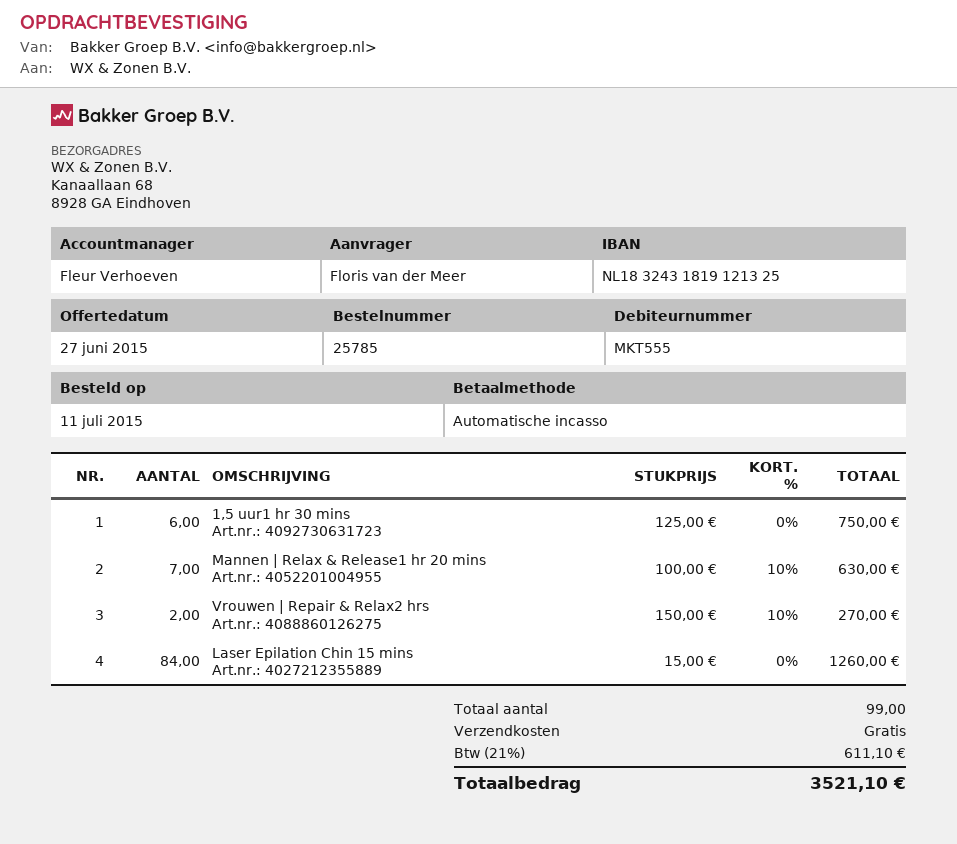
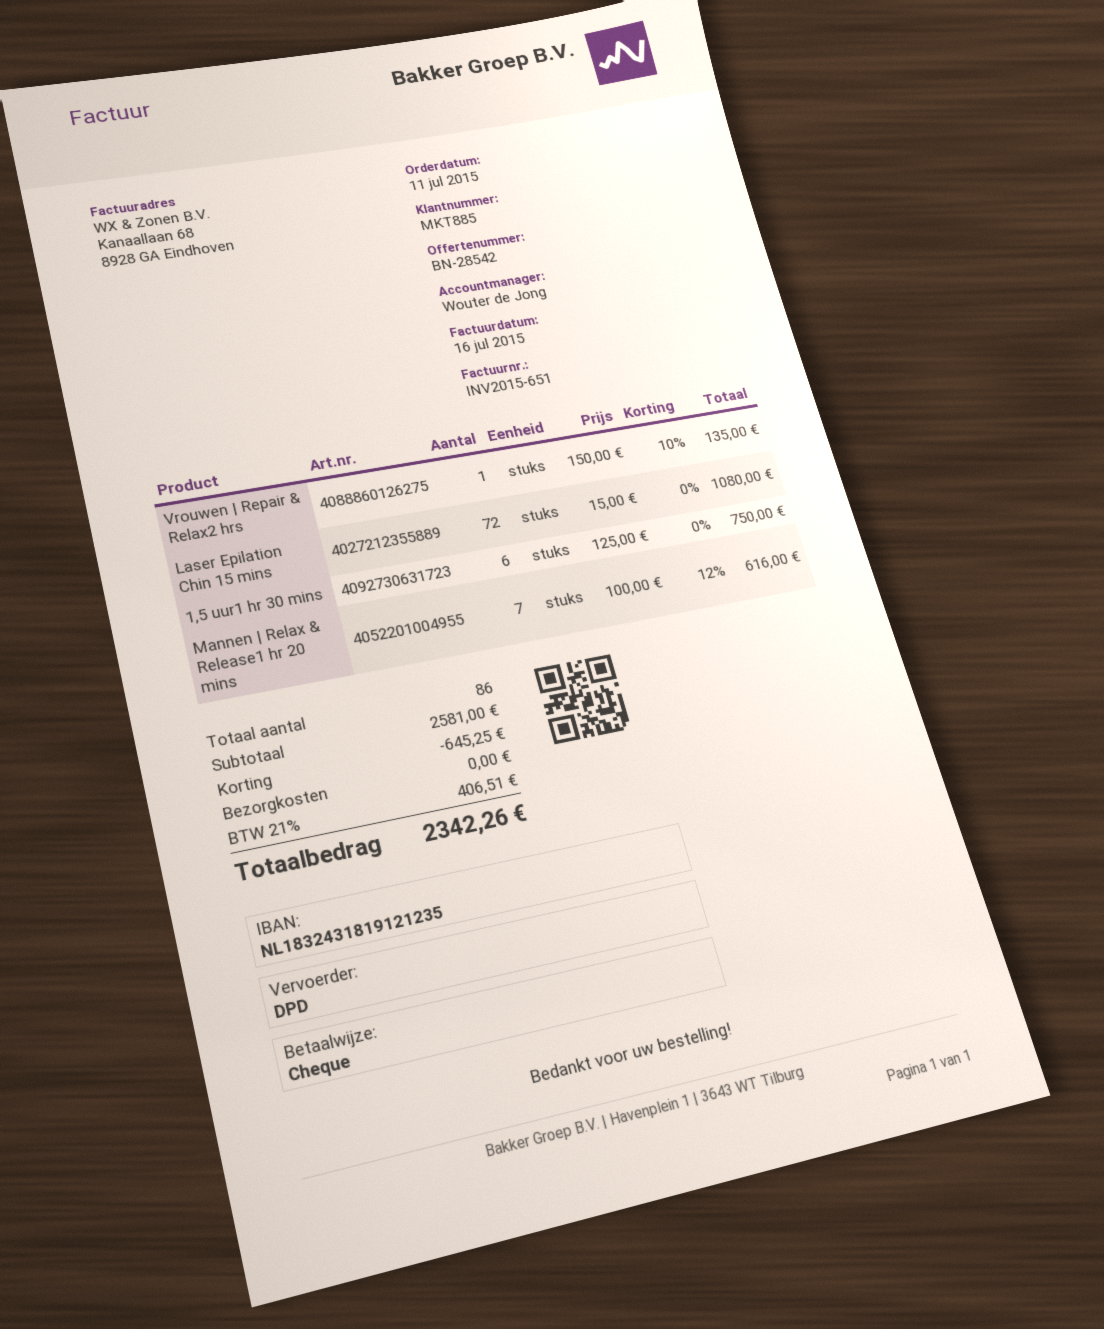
customer number: MKT555 -> MKT885
sales rep: Fleur Verhoeven -> Wouter de Jong
payment method: direct debit -> cheque
bank account: NL1832431819121325 -> NL1832431819121235
Mannen | Relax & Release1 hr 20 mins: 7 x 100.00 - 10% = 630.00 -> 7 x 100.00 - 12% = 616.00
Vrouwen | Repair & Relax2 hrs: 2 x 150.00 - 10% = 270.00 -> 1 x 150.00 - 10% = 135.00
Laser Epilation Chin 15 mins: 84 x 15.00 = 1260.00 -> 72 x 15.00 = 1080.00
total quantity: 99 -> 86
discount: none -> 645.25
tax: 21% = 611.10 -> 21% = 406.51
total: 3521.10 -> 2342.26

= = = = =

### What to produce
After locating the line that contains "Mannen | Relax", output it and the remaining lines of the material above, exactly as they read.

### Response area
Mannen | Relax & Release1 hr 20 mins: 7 x 100.00 - 10% = 630.00 -> 7 x 100.00 - 12% = 616.00
Vrouwen | Repair & Relax2 hrs: 2 x 150.00 - 10% = 270.00 -> 1 x 150.00 - 10% = 135.00
Laser Epilation Chin 15 mins: 84 x 15.00 = 1260.00 -> 72 x 15.00 = 1080.00
total quantity: 99 -> 86
discount: none -> 645.25
tax: 21% = 611.10 -> 21% = 406.51
total: 3521.10 -> 2342.26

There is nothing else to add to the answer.